As madrugadas renderam também momentos emocionantes, como o encontro com um dos seus ídolos, Cazuza. Já em fase terminal, o cantor veio tentar um novo tratamento para pacientes com AIDS, que estava sendo aplicado pelo Hospital de Clínicas. Após algumas negociações, acompanhou o seu processo, bem como de outro paciente, que acabou falecendo antes das matérias irem para o ar. 

O retorno ao Esporte

A volta para o Esporte aconteceu em 2007, após uma reflexão sobre seu futuro na empresa. Apesar de ter podido vivenciar intensamente muitas histórias, o fato de ver muitas não solucionadas, geralmente envolvendo crianças, trouxe dúvidas se o seu trabalho estava fazendo a diferença. "Quase tive uma Síndrome do Pânico", afirma. O retorno lhe rendeu diversas coberturas, entre elas Gre-Nais, a Copa do Mundo e a Olimpíada no Brasil. Dessa época, guarda igualmente na memória a amizade que fez com figuras como Renato Portaluppi, Andrés D'Alessandro e Luan, agora jogador gremista.
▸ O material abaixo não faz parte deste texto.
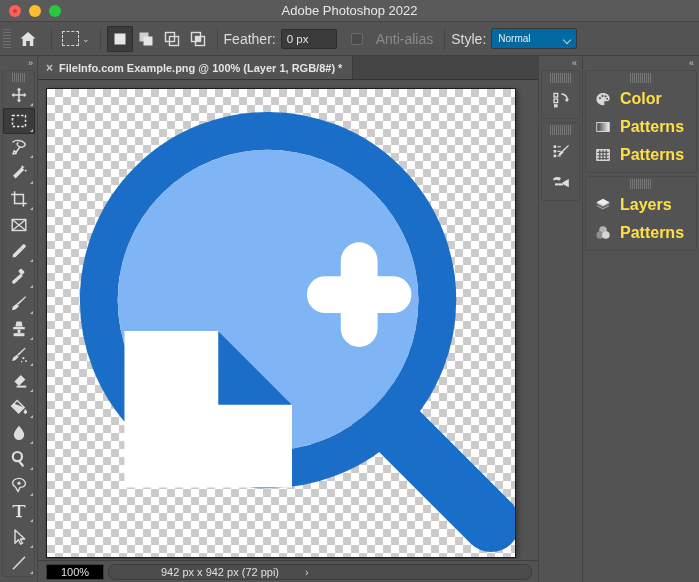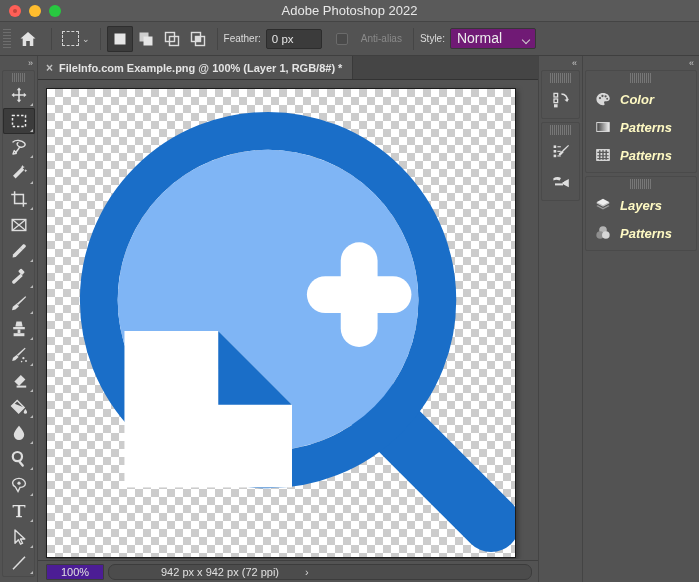"Feather:" .ob-label { font-size: 10px -> 14px }
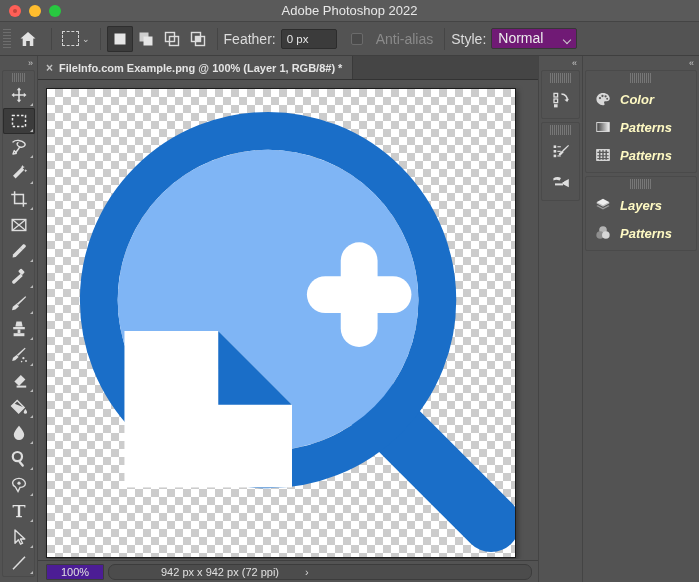"Normal" .ob-select { background: #701a75 -> #0369a1; font-size: 14px -> 10px }
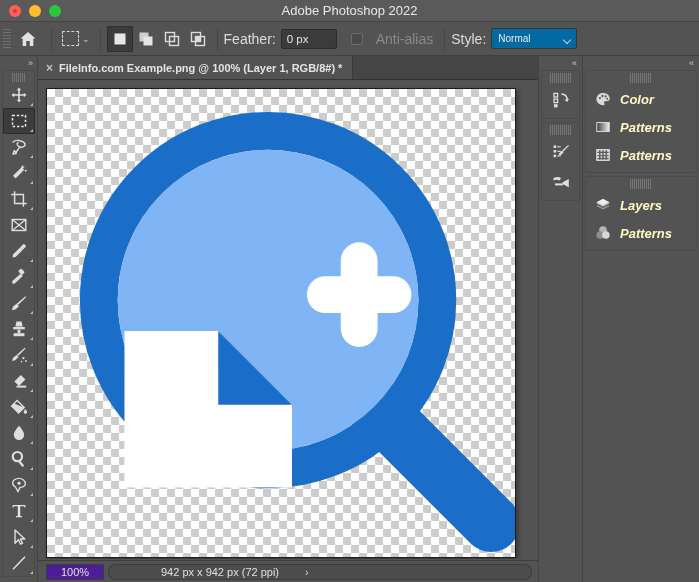"Color" .panel-row .lbl { color: #fef9c3 -> #fde047; font-size: 13px -> 16px; font-style: italic -> none }
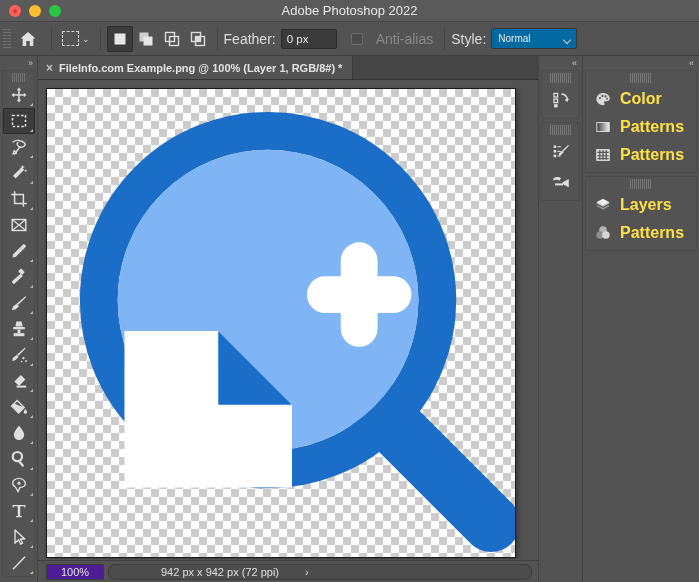"100%" .zoomfield { background: #4c1d95 -> #000000 }
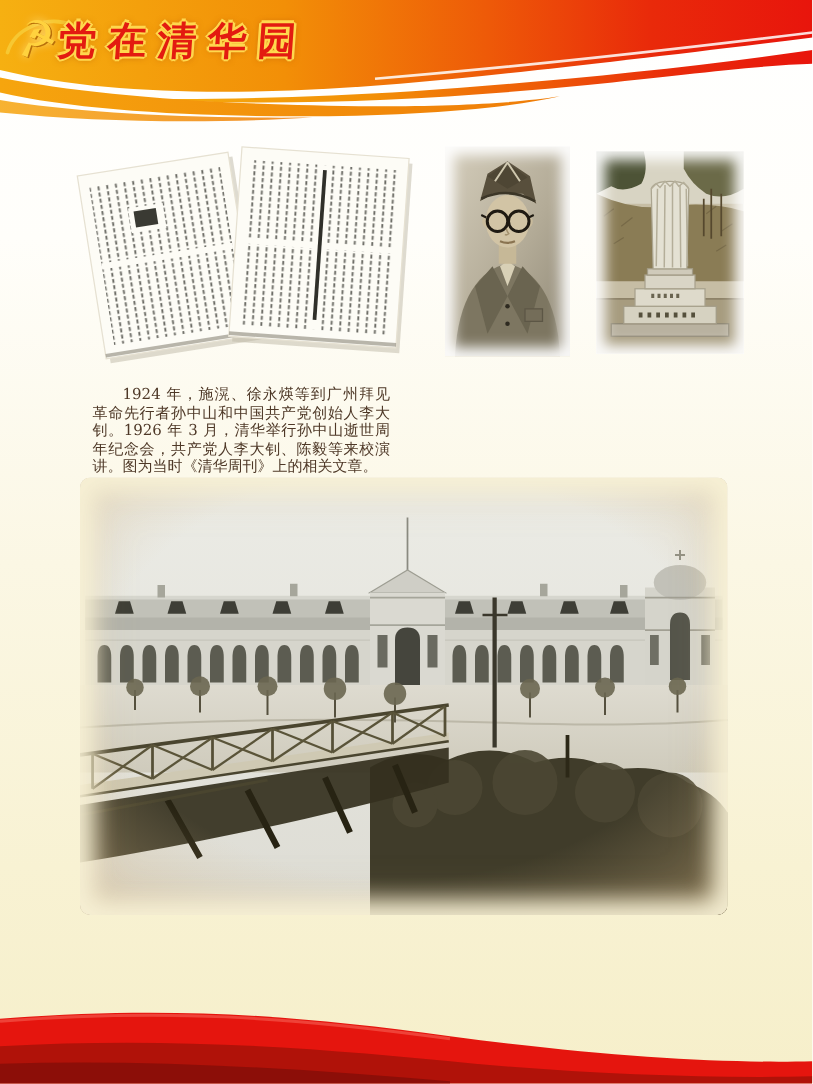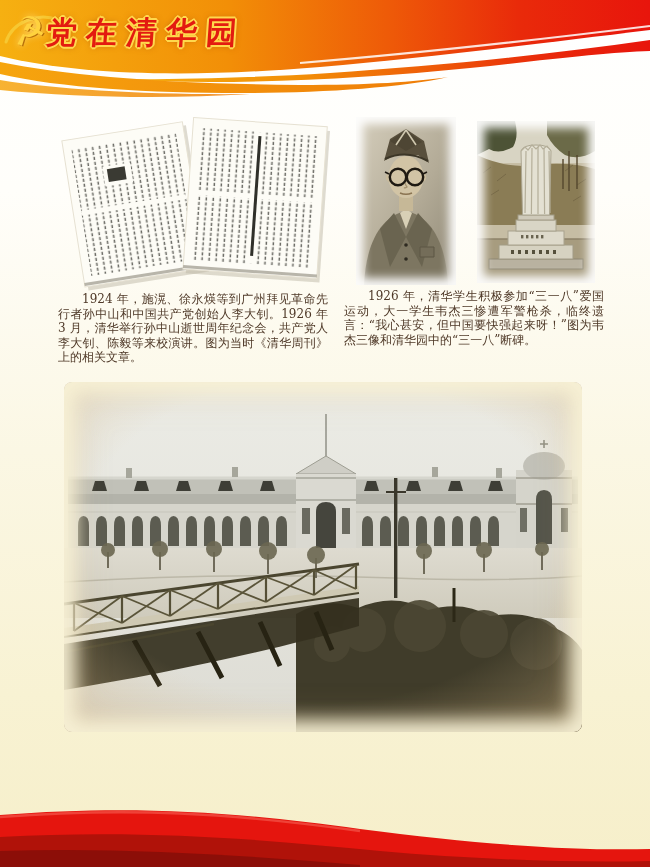"1924" .cap p { margin: 0 -> 16px }
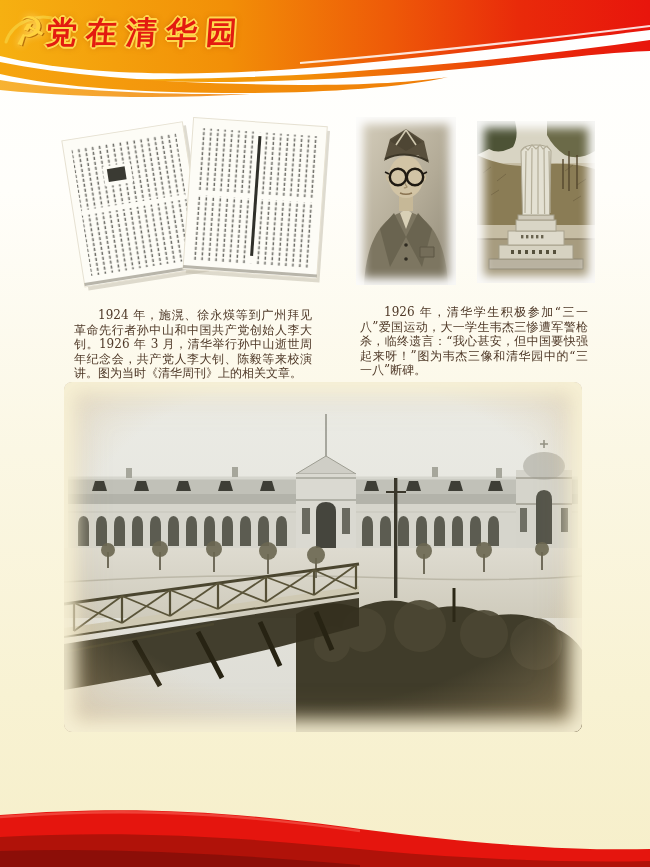"1926" div.cap { html: <div> <p>1926 年，清华学生积极参加“三一八”爱国运动，大一学生韦杰三惨遭军警枪杀，临终遗言：“我心甚安，但中国要快强起来呀！”图为韦杰三像和清华园中的“三一八”断碑。</p> </div> -> none }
Com esse, aliás, chegou a se desentender após receber uma ríspida resposta a um questionamento. 

Mas nada foi tão marcante quanto uma entrada ao vivo no 'Globo Esporte', que acabou originando um dos maiores memes da RBS. Em frente ao Beira-Rio, daria informações sobre o Internacional, que jogaria nos próximos dias. No entanto, com o tempo chuvoso não haveria entrevista coletiva. Então, para não falar sobre quero-quero, lembrou do frio da sua cidade natal e soltou: "Boa tarde, Alice! Tudo bem? Tá ouvindo o barulhinho? Que tarde, heim! Para um bolinho de chuva, para brincar de amor, heim?! O Internacional treinou hoje de manhã". Pega de surpresa, Alice Bastos Neves pareceu um tanto assustada, mas depois, nos bastidores, virou uma grande brincadeira e uma engraçada história para lembrar. Seu último ato como repórter aconteceu em 3 de outubro de 2019, quando se despediu ao vivo durante uma partida entre Grêmio e Flamengo, na Arena.

Muito amor e admiração

Irmão mais velho de uma prole de cinco, sendo quatro homens e uma mulher, lembra com muito carinho da infância e das molecagens, motivo que o levou para o internato. Muito apegado à mãe, a dona Iara, tem nela uma inspiração. "Minha mãe é uma guerreira! Ela que cuida do pai que está no início da doença de Parkinson." Eles, assim como os irmãos, atualmente moram em Camboriú, mas para matar as saudades, conversam todos os dias. Gremista fanático, escolheu o time para contrariar seu Mulford. Após descobrir que o diretor do colégio era tricolor, resolveu virar a casaca.

Atualmente, vivendo em um sítio em Eldorado do Sul, divide seus dias com os melhores amigos, os mais de 100 animais. Entre eles, cães, gatos, galinhas, papagaio, pato, coelho, ganso e até mesmo um casal de pavões. "Estar com eles é uma terapia, um aprendizado diário. Aprendi a ser mais forte", declara. Entre as paixões, destaca Weiss, um Dogo argentino de cinco anos, com quem dança diariamente música eletrônica. E ainda o White, um pastor branco suíço de seis anos. A escolha por uma vida pacata e longe do tumulto é consequência de tudo que viu enquanto repórter e da conclusão que chegou: "O ser humano é muito perverso".

Vivendo um "grande amor", optou por não casar, nem ter filhos. Quanto a isso, tem uma opinião forte e realista, mas que, para muitos, pode ser vista com antipatia. "Acho que tem que acabar em mim. Não quero deixar ninguém nesse mundo para apenas ser mais um", argumenta. Autêntico e muito verdadeiro, se vê como "um louco de cara" e satisfeito com o caminho que trilhou até aqui, pois o Jornalismo voltou a pulsar. Em parceria com o ex-colega Leonardo Müller no seu canal no YouTube, o 'Careca de Saber', voltou para os microfones para narrar os jogos do time do coração. "Tu sabes qual é a melhor parte da aposentadoria? É que agora, eu posso ser eu", finaliza.